A support aggregation hub for Intuit hands-on interview.
Send a simple GET request to /myAggregatedHub where is the deployment endpoint.
This project uses AWS cloud infrastructure. For a complete list of resources see Architecture
- Java 11+
- Gradle 6.7.1+
- A Heroku account
- An AWS account with all the required permissions
- Heroku CLI
- Optional: AWS CLI
- Create a DynamoDB table named SupportAggregationHubCache
- Start a Lambda function for each of the following packages:
- cache - Make sure it has permissions to access the DynamoDB table and with environment variables:
- CACHE_TTL - The cache time-to-live in ms (e.g. 900000)

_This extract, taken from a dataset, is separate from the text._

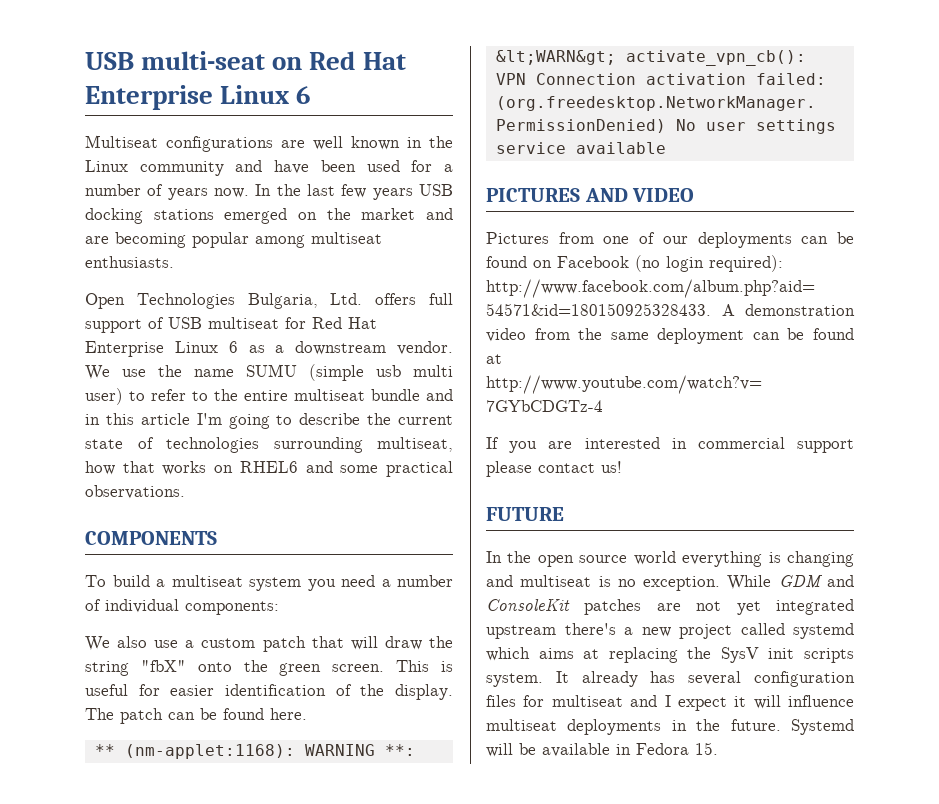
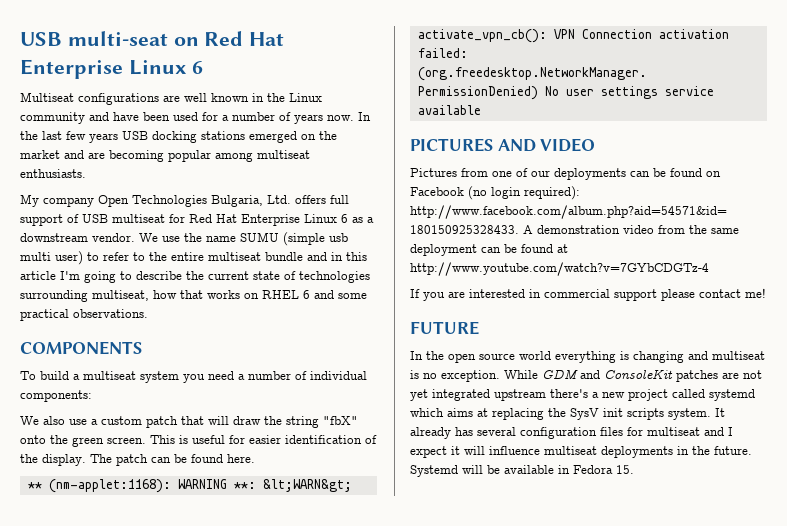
(174, 262) none -> [20,194,94,207] My company
[239,461,298,473] RHEL6 -> [262,290,310,299] RHEL 6
[601,461,622,473] us! -> [745,288,766,298] me!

- AGGREGATION_INTERVAL - The allowed timed between aggregations in ms (e.g. 1800000)
- crm_connector
- sterilizer - with environment variables:
- SUPPORTED_PRODUCTS - The supported products separated by a comma (,) (e.g. RED,GREEN,BLUE)
- filter
- mapper
- reducer
- cache - Make sure it has permissions to access the DynamoDB table and with environment variables:
optional: Update the function names in the config script (e.g. CACHE_LAMBDA_FUNCTION_NAME="<CACHE_FUNCTION_NAME>")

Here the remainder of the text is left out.